If we can't predict the peak loads accurately, we need to scale the system rapidly whenever we see it is approaching capacity. If the system was not designed for scale-out (linear scalability), the process of scaling will involve a substantial amount of work and tuning, which is time-consuming and therefore defeats the purpose.

A scale-out approach enables us to scale on demand and smooth out the impact of load spikes on application latency by adding servers when the load is up and removing unnecessary ones whether load is reduced. In this way we can cost-effectively control latency.

Cloud computing and virtualization enable us to build such an “elastic computing” model with significantly less effort than previously necessary. For example, the GigaSpaces Cloud Framework already supports on-demand scalability for web containers.

My colleague Shay Hasidim posted a latency-benchmark that measured how low-latency is maintained by increasing the number of servers.

Web_bench2[1]

From the results above we see that as we increase the number of web servers system contention (scalability barrier) grows in terms of the number of concurrent users. With a single server, latency increases starting with 100 concurrent users; with two servers, at 300 concurrent users, and with three servers -- 500 concurrent users.

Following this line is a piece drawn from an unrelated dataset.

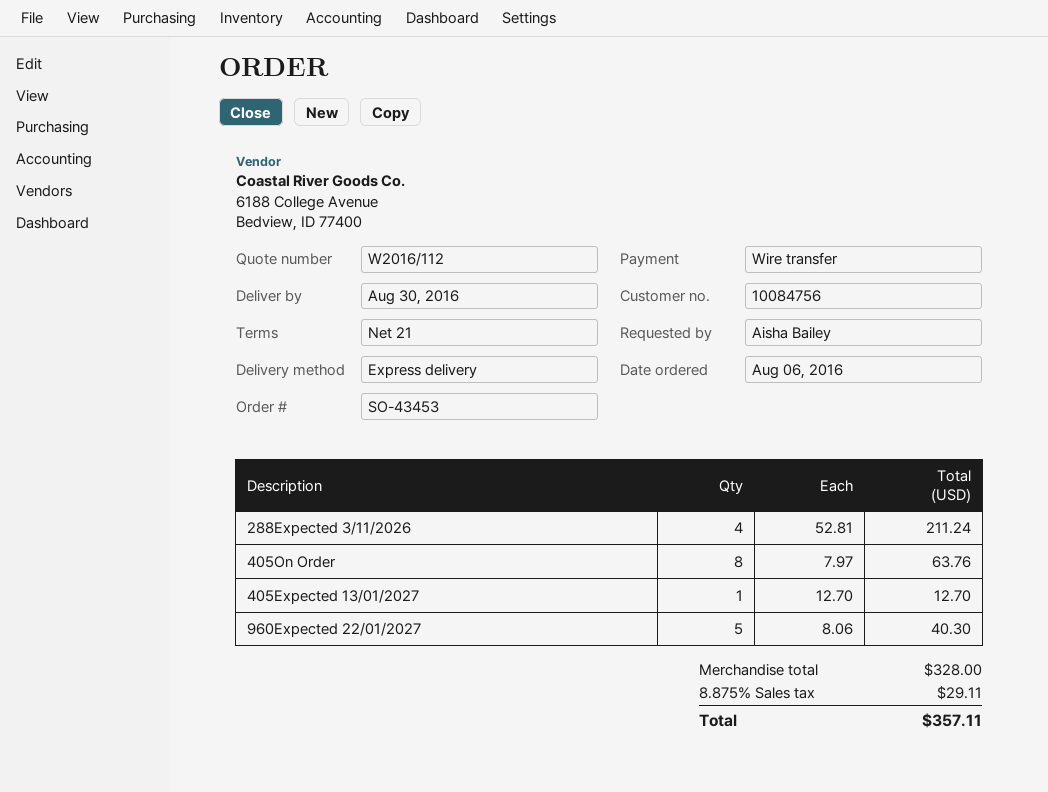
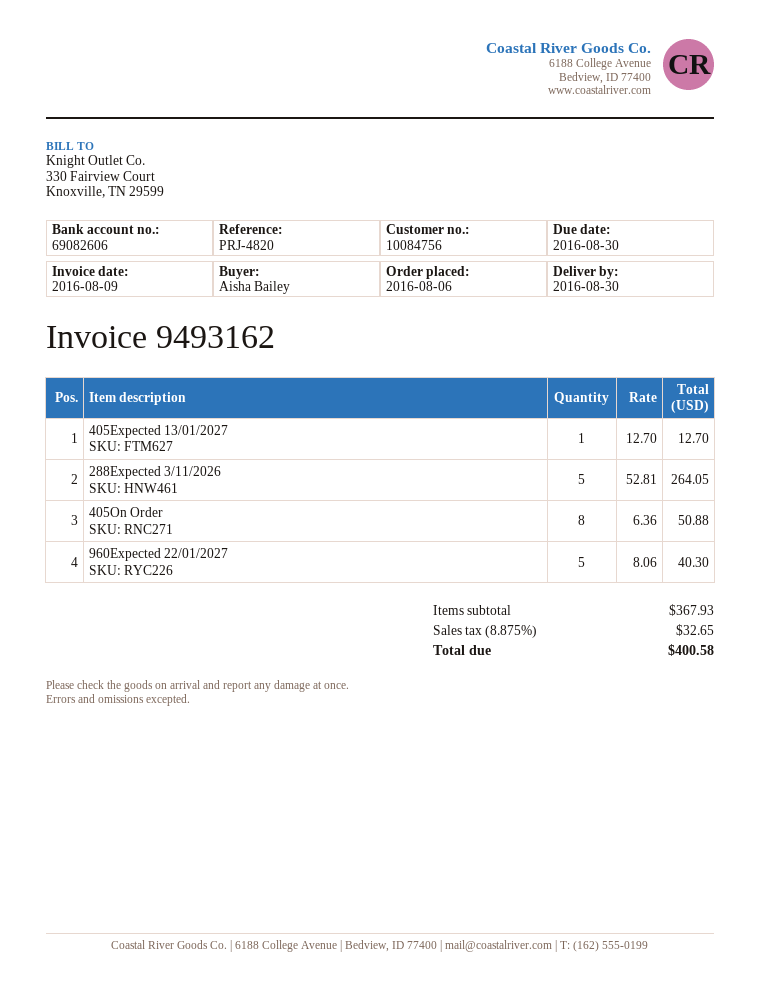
288Expected 3/11/2026: 4 x 52.81 = 211.24 -> 5 x 52.81 = 264.05
405On Order: 8 x 7.97 = 63.76 -> 8 x 6.36 = 50.88
subtotal: 328.00 -> 367.93
tax: 8.875% = 29.11 -> 8.875% = 32.65
total: 357.11 -> 400.58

To ensure linear scalability on the web-tier, we must ensure that the underlying data-tier scales-out at the same level as can be seen in the diagram below. In this case we used GigaSpaces’ In-Memory Data Grid as a front-end to a MySQL.


Web_bench3[1]

With the graph above we see that the IMDG scales very close theoretical linear scalability. The above results were achieved with an IMDG running on 2 partitions. Better scalability can be achieved by increasing the number of partitions.

Read more about how to scale-out the data-tier in Scaling-out MySQL.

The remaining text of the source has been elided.